AIM OF THE TASK >>
Write out the following listing's lines from the one with "none -> <span>950" to the one with "text: 35 ->", exactly, with both included and no others.
· · · · ·
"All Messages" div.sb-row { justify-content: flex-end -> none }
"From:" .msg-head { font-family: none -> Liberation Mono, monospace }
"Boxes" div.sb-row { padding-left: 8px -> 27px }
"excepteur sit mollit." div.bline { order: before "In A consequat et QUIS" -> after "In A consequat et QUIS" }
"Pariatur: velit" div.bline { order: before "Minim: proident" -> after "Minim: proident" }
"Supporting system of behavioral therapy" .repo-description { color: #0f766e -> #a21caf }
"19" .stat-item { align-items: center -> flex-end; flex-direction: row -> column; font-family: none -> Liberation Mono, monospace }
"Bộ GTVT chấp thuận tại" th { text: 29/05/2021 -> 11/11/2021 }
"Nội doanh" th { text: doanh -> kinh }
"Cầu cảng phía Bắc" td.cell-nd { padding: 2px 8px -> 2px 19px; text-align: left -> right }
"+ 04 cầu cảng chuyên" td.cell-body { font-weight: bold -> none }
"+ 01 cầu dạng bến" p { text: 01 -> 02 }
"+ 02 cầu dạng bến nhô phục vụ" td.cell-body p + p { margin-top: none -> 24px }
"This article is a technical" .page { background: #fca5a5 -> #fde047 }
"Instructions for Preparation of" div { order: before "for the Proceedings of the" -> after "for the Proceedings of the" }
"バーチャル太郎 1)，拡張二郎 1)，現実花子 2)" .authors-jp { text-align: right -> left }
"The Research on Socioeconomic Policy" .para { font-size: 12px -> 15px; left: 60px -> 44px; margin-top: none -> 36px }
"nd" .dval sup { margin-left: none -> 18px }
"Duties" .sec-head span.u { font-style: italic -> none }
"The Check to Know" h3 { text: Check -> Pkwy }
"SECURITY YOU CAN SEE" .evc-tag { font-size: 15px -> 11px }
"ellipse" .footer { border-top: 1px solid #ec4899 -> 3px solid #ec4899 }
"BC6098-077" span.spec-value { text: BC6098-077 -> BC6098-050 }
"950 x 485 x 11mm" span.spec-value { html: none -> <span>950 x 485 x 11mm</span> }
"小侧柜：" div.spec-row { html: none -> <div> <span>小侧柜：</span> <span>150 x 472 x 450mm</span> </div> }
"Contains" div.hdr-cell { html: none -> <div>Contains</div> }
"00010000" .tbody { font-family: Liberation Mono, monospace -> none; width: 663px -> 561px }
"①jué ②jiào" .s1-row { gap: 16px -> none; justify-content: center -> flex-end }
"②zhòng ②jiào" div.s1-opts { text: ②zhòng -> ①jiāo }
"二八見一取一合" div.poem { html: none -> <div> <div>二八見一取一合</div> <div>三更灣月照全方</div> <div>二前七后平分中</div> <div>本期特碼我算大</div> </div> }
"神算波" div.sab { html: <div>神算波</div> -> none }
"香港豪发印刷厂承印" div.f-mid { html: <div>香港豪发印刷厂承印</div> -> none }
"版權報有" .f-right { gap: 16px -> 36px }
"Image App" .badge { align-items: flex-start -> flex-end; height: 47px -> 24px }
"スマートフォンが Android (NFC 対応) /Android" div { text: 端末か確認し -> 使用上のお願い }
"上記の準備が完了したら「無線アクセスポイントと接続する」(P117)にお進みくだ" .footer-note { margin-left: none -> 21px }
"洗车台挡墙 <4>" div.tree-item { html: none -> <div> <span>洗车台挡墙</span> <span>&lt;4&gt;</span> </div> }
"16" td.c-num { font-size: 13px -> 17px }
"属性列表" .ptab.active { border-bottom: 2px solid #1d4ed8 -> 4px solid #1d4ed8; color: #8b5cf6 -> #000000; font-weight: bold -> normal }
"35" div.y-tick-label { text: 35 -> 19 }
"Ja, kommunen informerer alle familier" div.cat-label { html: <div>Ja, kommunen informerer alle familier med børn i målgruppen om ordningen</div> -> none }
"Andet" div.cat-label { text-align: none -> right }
· · · · ·
TASK OUTPUT >>
"950 x 485 x 11mm" span.spec-value { html: none -> <span>950 x 485 x 11mm</span> }
"小侧柜：" div.spec-row { html: none -> <div> <span>小侧柜：</span> <span>150 x 472 x 450mm</span> </div> }
"Contains" div.hdr-cell { html: none -> <div>Contains</div> }
"00010000" .tbody { font-family: Liberation Mono, monospace -> none; width: 663px -> 561px }
"①jué ②jiào" .s1-row { gap: 16px -> none; justify-content: center -> flex-end }
"②zhòng ②jiào" div.s1-opts { text: ②zhòng -> ①jiāo }
"二八見一取一合" div.poem { html: none -> <div> <div>二八見一取一合</div> <div>三更灣月照全方</div> <div>二前七后平分中</div> <div>本期特碼我算大</div> </div> }
"神算波" div.sab { html: <div>神算波</div> -> none }
"香港豪发印刷厂承印" div.f-mid { html: <div>香港豪发印刷厂承印</div> -> none }
"版權報有" .f-right { gap: 16px -> 36px }
"Image App" .badge { align-items: flex-start -> flex-end; height: 47px -> 24px }
"スマートフォンが Android (NFC 対応) /Android" div { text: 端末か確認し -> 使用上のお願い }
"上記の準備が完了したら「無線アクセスポイントと接続する」(P117)にお進みくだ" .footer-note { margin-left: none -> 21px }
"洗车台挡墙 <4>" div.tree-item { html: none -> <div> <span>洗车台挡墙</span> <span>&lt;4&gt;</span> </div> }
"16" td.c-num { font-size: 13px -> 17px }
"属性列表" .ptab.active { border-bottom: 2px solid #1d4ed8 -> 4px solid #1d4ed8; color: #8b5cf6 -> #000000; font-weight: bold -> normal }
"35" div.y-tick-label { text: 35 -> 19 }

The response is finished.